This talk with Gene Ray, looks at some recent episodes in a history of iconoclastic class struggle in so-called public space, from the interventions of the Situationist International following May 1968, to the symbolic dismemberment of the Spanish conquistador Juan de Oñate by an anonymous indigenous collective in New Mexico in 1998, to the antifascist mobilization against the 2017 Unite the Right rally at the statue of Confederate general Robert E. Lee in Charlottesville, Virginia.
In public squares and spaces everywhere, we cross the shadows and stroll under the gazes of bronze conquerors and national heroes, sitting horseback or striding boldly, arms in hand. Anchors of ideology, these monuments honor the victors of history, as Walter Benjamin called them – those who step on and over the defeated, in an unbroken chain of domination stretching back into the mists of time. But the politics of remembrance are caught in the force field of violence, and the dead are called to both sides in the class war. The combat of cultures of the dead is integral to the struggles of the living, and therefore “not even the dead will be safe,” as Benjamin put it, “if the enemy wins.” Heroic memorials have become the flashpoints of contemporary struggles over the interpretation of history, all the more so as fascist mass movements establish themselves across Europe and much of the world.

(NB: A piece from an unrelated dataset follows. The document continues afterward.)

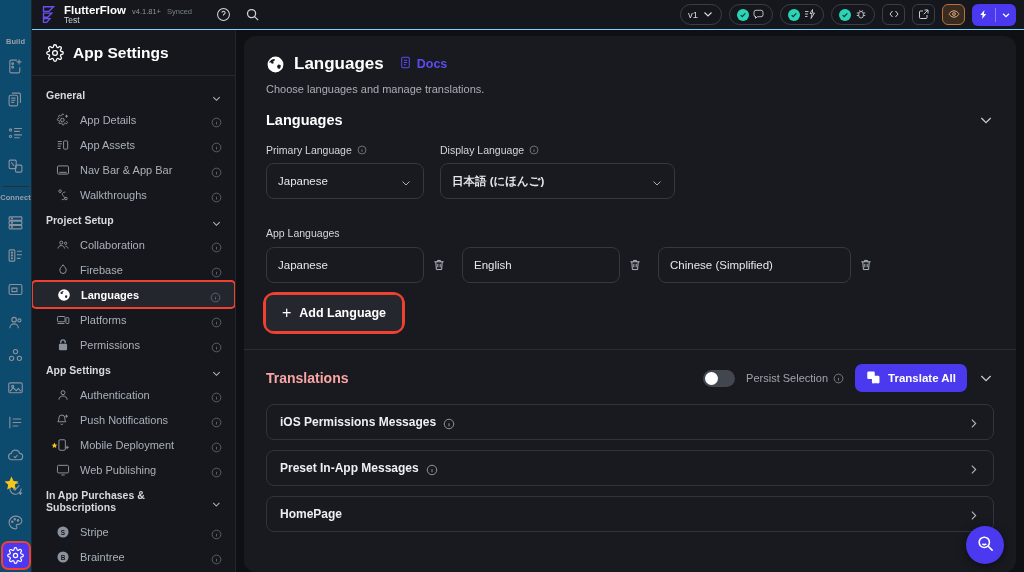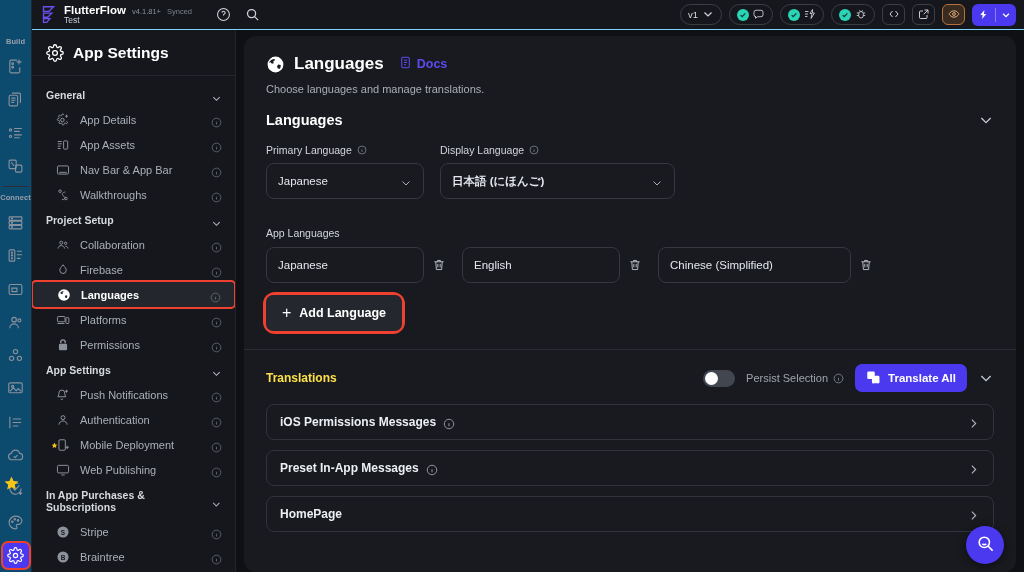"Translations" .tr-title { color: #fde047 -> #fca5a5; font-size: 12px -> 14px }
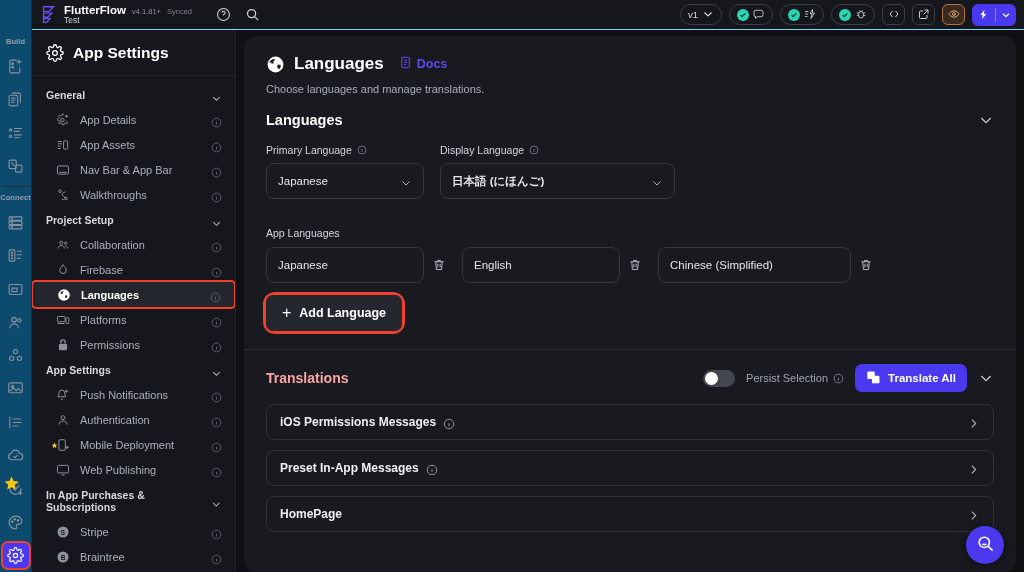"Push Notifications" div.nav-item { order: before "Authentication" -> after "Authentication" }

Gene Ray is Associate Professor in the CCC Research-based Master Program at HEAD-Genève/Geneva School of Art and Design. He is Project Director of the Swiss National Science Foundation supported research project The Anthropocene Atlas of Geneva (TAAG), which studies responses to a changing climate and planet among human and nonhuman assemblages in the city and region Geneva (https://head.hesge.ch/taag/en/ ). His interdisciplinary research crosses art, critical theory, philosophy and aesthetics. His long term research projects concern Eco-genocide in late modernity and radical cultural practices in relation to Indigenous and anti-systemic social movements and struggles.